YOUR ASSIGNMENT
For the records that follow, please set down exactly the lines between the one holding "21 | 梅苑1栋_租用预测: 38 -> 58" and the one holding "12 | 调整 (工程中心 租用预测): 13 -> 16", inclusive, and only those.

BEGIN THE RECORDS

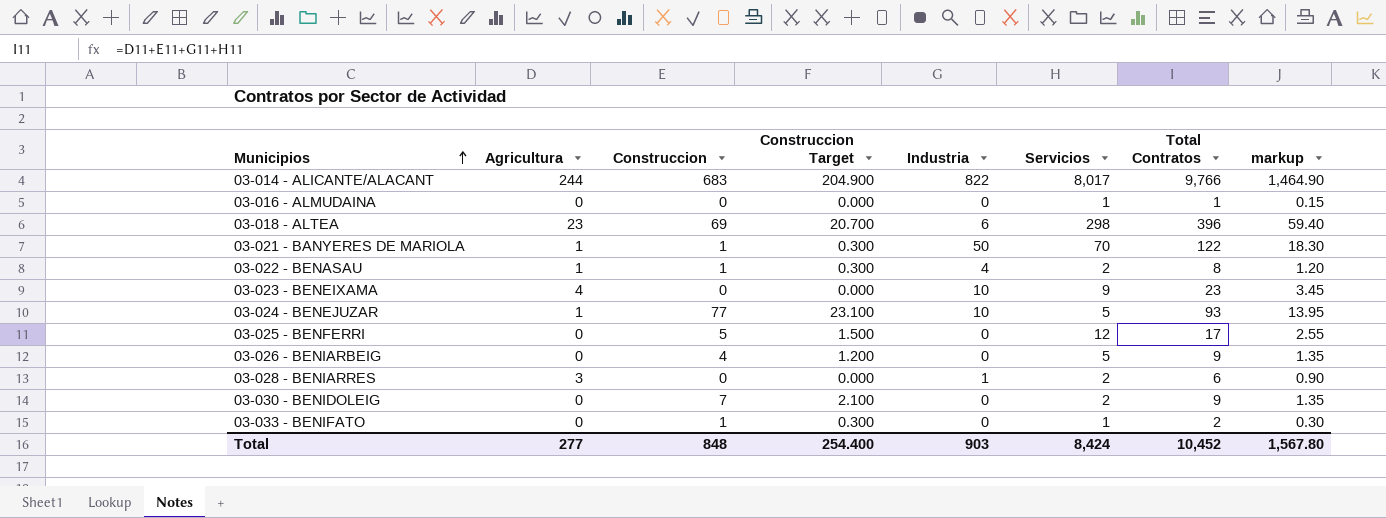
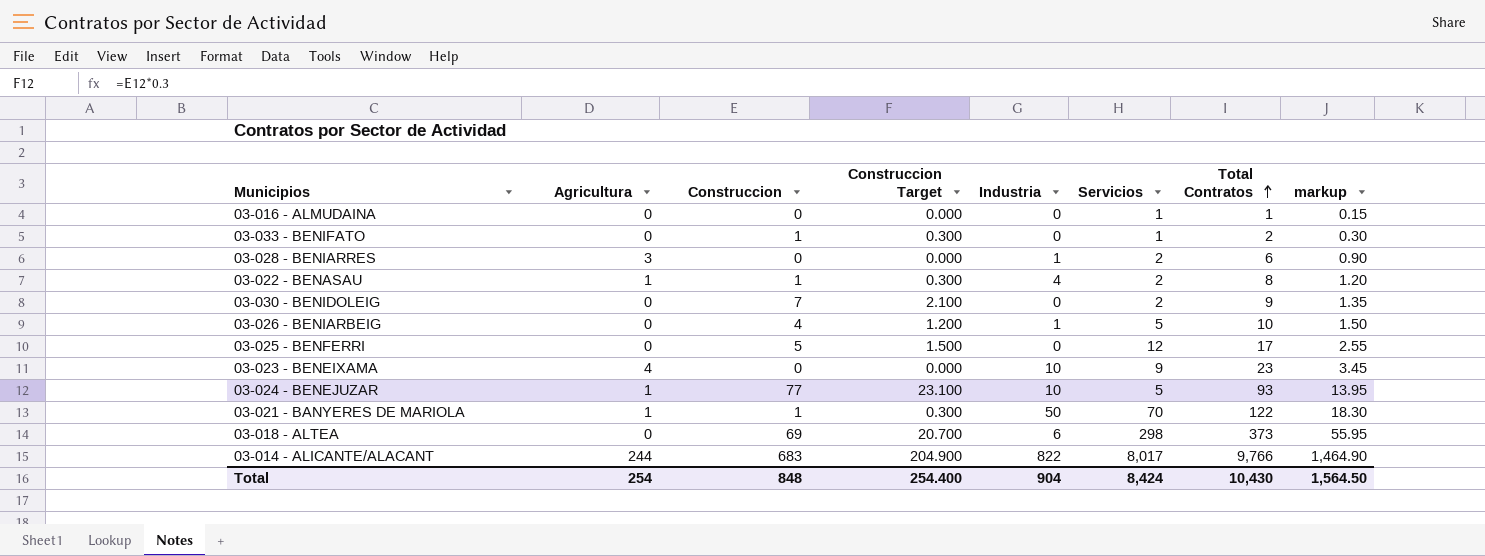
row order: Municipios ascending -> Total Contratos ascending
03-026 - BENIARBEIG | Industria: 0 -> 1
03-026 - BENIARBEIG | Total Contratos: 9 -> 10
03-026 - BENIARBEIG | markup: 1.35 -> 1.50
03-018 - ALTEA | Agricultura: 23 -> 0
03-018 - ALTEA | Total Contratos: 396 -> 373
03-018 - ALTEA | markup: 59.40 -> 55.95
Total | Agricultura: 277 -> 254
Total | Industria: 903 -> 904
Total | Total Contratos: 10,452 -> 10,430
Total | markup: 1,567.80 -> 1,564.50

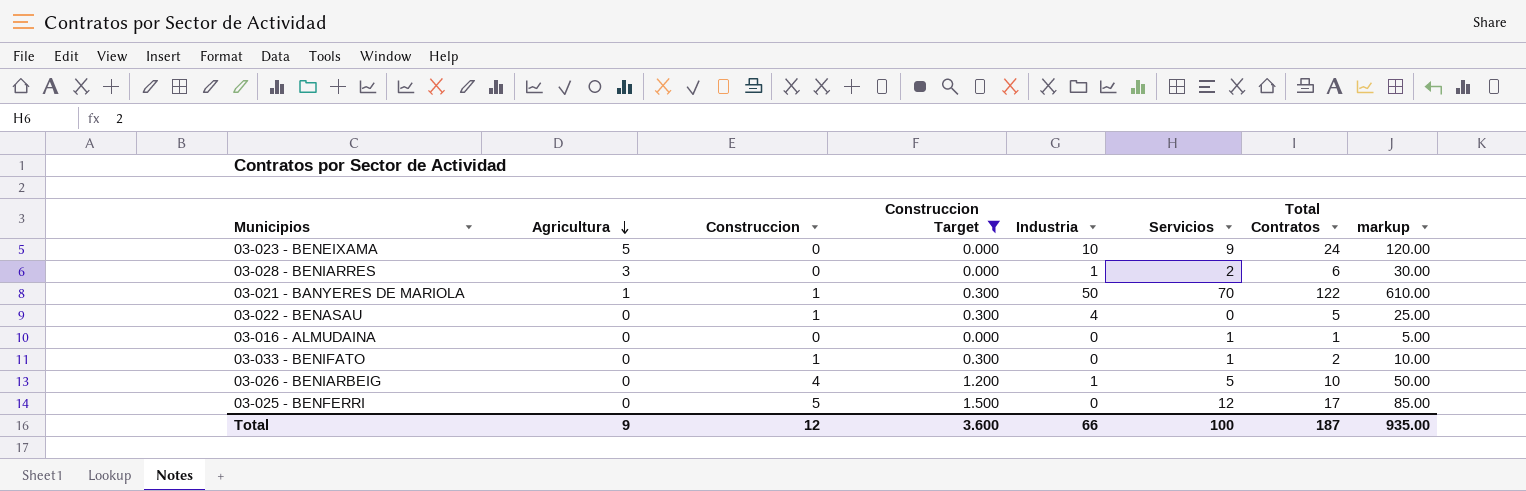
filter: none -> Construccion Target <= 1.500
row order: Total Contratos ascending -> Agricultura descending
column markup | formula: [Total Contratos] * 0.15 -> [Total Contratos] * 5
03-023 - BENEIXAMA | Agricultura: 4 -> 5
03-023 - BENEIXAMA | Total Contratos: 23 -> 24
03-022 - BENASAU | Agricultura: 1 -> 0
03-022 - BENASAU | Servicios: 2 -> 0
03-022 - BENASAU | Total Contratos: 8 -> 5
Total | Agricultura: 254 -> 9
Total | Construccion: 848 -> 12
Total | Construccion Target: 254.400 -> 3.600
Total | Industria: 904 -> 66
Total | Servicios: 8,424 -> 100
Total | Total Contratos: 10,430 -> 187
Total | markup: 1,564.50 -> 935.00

END THE RECORDS
BEGIN THE RECORDS

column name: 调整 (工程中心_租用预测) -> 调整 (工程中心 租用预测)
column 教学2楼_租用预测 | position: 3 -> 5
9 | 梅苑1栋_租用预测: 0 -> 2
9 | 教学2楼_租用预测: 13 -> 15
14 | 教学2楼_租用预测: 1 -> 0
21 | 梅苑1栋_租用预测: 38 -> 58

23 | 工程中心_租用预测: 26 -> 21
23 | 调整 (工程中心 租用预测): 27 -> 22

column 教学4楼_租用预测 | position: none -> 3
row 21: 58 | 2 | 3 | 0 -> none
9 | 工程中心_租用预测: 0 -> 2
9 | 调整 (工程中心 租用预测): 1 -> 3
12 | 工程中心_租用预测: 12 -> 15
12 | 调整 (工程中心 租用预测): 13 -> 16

END THE RECORDS

TASK ANSWER
21 | 梅苑1栋_租用预测: 38 -> 58

23 | 工程中心_租用预测: 26 -> 21
23 | 调整 (工程中心 租用预测): 27 -> 22

column 教学4楼_租用预测 | position: none -> 3
row 21: 58 | 2 | 3 | 0 -> none
9 | 工程中心_租用预测: 0 -> 2
9 | 调整 (工程中心 租用预测): 1 -> 3
12 | 工程中心_租用预测: 12 -> 15
12 | 调整 (工程中心 租用预测): 13 -> 16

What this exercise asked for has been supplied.